• [Exercise brief]: Work out how many lines in the data that follows contain "amplitude". Write nothing but the number.
-- Records to process follows --
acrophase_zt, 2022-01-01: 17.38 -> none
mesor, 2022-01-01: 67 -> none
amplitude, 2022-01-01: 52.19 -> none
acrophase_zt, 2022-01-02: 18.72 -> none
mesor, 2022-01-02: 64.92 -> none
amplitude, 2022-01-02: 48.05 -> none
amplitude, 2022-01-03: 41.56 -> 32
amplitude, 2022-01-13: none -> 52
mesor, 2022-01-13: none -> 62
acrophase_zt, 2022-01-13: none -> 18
-- Records to process concluded --
-- Records to process follows --
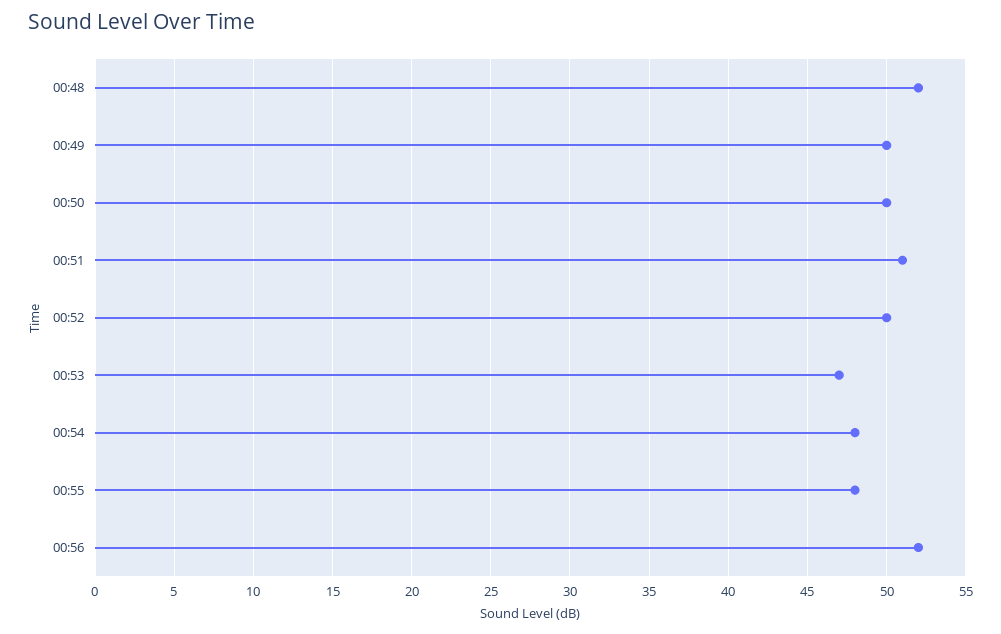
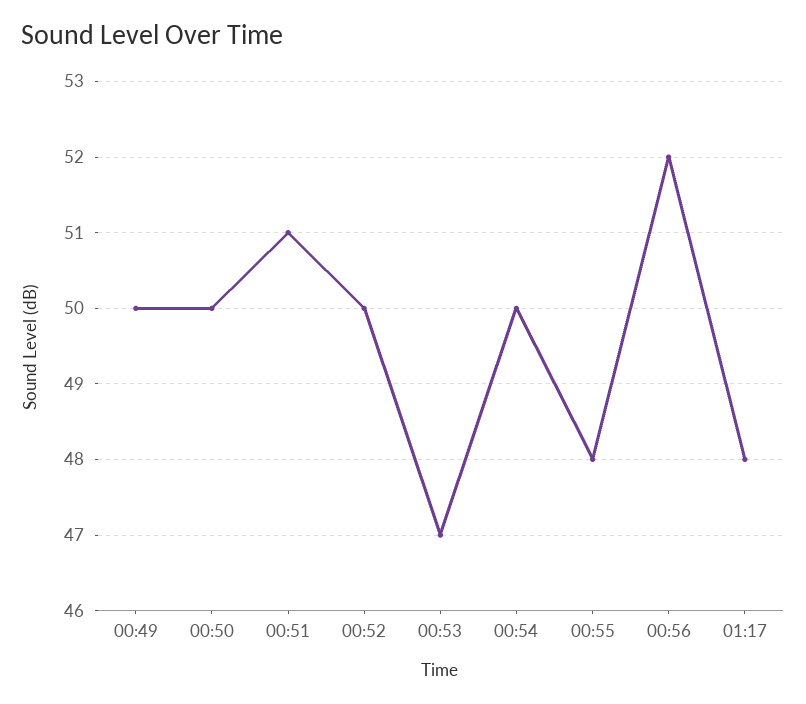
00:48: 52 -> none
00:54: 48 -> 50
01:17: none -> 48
-- Records to process concluded --
• [Your response]: 4